あなたが生まれた夜に
しんと冷えた空気。
がらんとした校舎の中では潜めた足音さえもひたひたと響く。
昼間の、賑やかなあったかい気配はどこだろう。元気いっぱいの私たち自身のゴーストが、今にも廊下の角を曲がって来そう。ここは異世界だ。真夜中の、無人の学校。
見つかったら怒られるって分かっているから、私たちは息を殺してそうっと階段を上って行った。
手を繋いで。小さな懐中電灯で足元を照らしながら。時々、目を合わせてくすくすと笑い合う。
──たまらなく怖くて、たまらなくわくわくしていた。
真夜中の学校に忍び込もうって最初に言い出したのは亮だった。
私は当然、「はあ?」と言った。
亮はいちご牛乳のパックをずずずずず、と啜って、「まあ、桜には無理か。怖がりだもんな」と言った。むかっとした私は咄嗟に、「行ってやろうじゃないの」と答えてしまった。
…「してやったり」って顔で亮がニヤリと笑って、嵌められたことに気づいても後の祭だった。
風の音とか、古い校舎だからどこかで床が軋む音とか、そんなんにいちいちびくびくして。その度に亮にしがみついては笑われた。
「桜、ほんとに怖がりな。小さい頃から変わってない」
「亮が動じなさすぎるんだと思うよ」
「そんなこともない」
「え? ほんと? 亮も怖いの?」
こいつでも人並みに怖がることがあるのか!可愛いじゃない!とびっくりして顔を(暗くてよく見えないけど)覗いたら、真面目な声が返って来た。

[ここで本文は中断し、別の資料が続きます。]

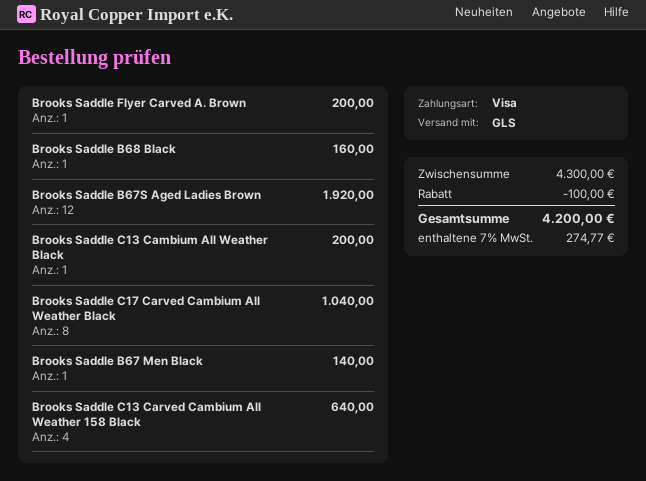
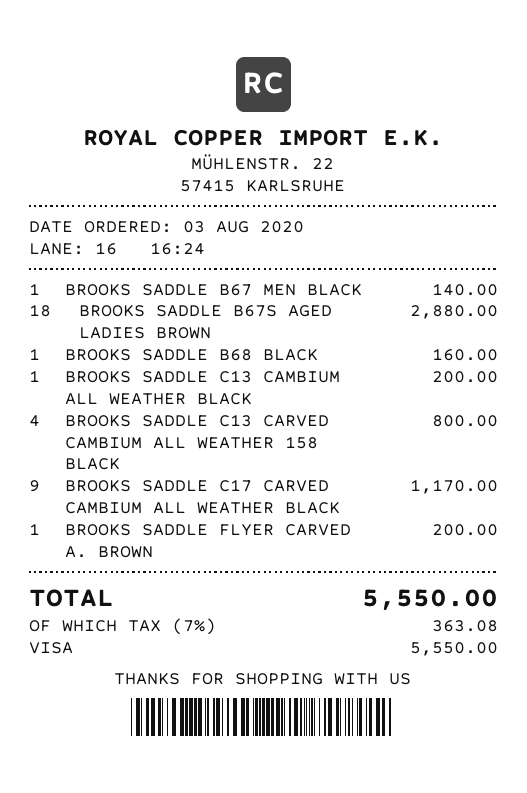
Brooks Saddle B67S Aged Ladies Brown: 12 for 1920.00 -> 18 for 2880.00
Brooks Saddle C17 Carved Cambium All Weather Black: 8 for 1040.00 -> 9 for 1170.00
Brooks Saddle C13 Carved Cambium All Weather 158 Black: 4 for 640.00 -> 4 for 800.00
discount: 100.00 -> none
tax: 7% = 274.77 -> 7% = 363.08
total: 4200.00 -> 5550.00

「怖くはないけど、お前にくっつかれるたびにどきどきしてる」
「……へ…」
あれえ?
夜の魔法にかかっちゃったのかな。今あり得ない言葉を聞いたような気がするよ。
副会長経由でくすねたという鍵を使って、屋上に出る。
冷たい風にほっぺたを嬲られて震えたけれど、急に視界がぱあっと開けた解放感の方が大きかった。
「うわあ、すごい星…!」
すごい、一面の、きらきら。
邪魔をする建物がない屋上から見る星空は、すごく近く、まあるく感じた。
まるで宇宙の中にいるみたい。この校舎が、宇宙船みたい。
つめたく澄んだ空気の中、一面に散りばめられた星が金属みたいにきらきら光ってる。触れたらキンッて音がしそう。
「これを見せたかった」
亮が笑って、私は不覚にもじんとしてしまった。
「今日は亮の誕生日なのに、なんで私がプレゼントもらってるのかな」
「俺があげたかったから」
「…ありがと」
「うん」
星空の下で笑う亮は、彼自身が星みたいにすごくきれいだった。
すきだよ、という言葉も、星みたいにきらきら光りながら胸に落ちてきた。
たいせつなたからもの。
私は「ばか」と笑った。
「…こんなムーディな演出しなくてもね、私もちゃんと亮の事が好きだよ」
「えっ、まじで」
「まじで」
亮はぽかんとして、それから焦った様子でごそごそとポケットを探り始めた。
「亮? どうしたの?」
「携帯探してる」
「は? 携帯? なんで?」
「淳に電話する」
「はあ!?」
「あいつも昔、お前の事好きだったから。桜が好きなのは俺だって自慢してやる」
「は!? ちょ、え、何言ってんの!?」
固まる私の前で、亮は本当に携帯を取り出して操作し始めた。私は目を吊り上げて「やめんか!」と携帯を取り上げる。でも時すでに遅し、取り上げた携帯から、『もしもし、亮?』という淳の声が聞こえてきて……。ねえ今1コールもしてなかったんじゃないの? どんだけシンクロしてるの、この双子ちゃんたちは。
あーあ、もう少しムードに酔っていたかったなあ…。
私は溜め息をつきながら携帯を耳に当てた。懐かしい、もう一人の幼馴染みに向かって話し出す。
「もしもし淳? そう、私。お誕生日おめでとう。あのね、今亮が電話したのはね、ええと……」
『あっ、そういう事か。おめでとう』
「……一瞬で察知するのやめてくれないかなぁ……」
がっくりと肩を落とした私に、電話の向こうで淳がクスクスと笑う。
電話のこっちでは、亮が「こら! 俺の電話!」と携帯を取り返そうとしてるし。
ああもう、ほんとにムードないなあ。でもこんな彼らが大好きで。ずっと一緒にいたかったから、今夜はすごくうれしくて。
きらきらでいっぱいの夜空の、ひときわ明るく光ってる双子星に、私は心の中でありがとうを言った。
生まれてきてくれて、ありがとう。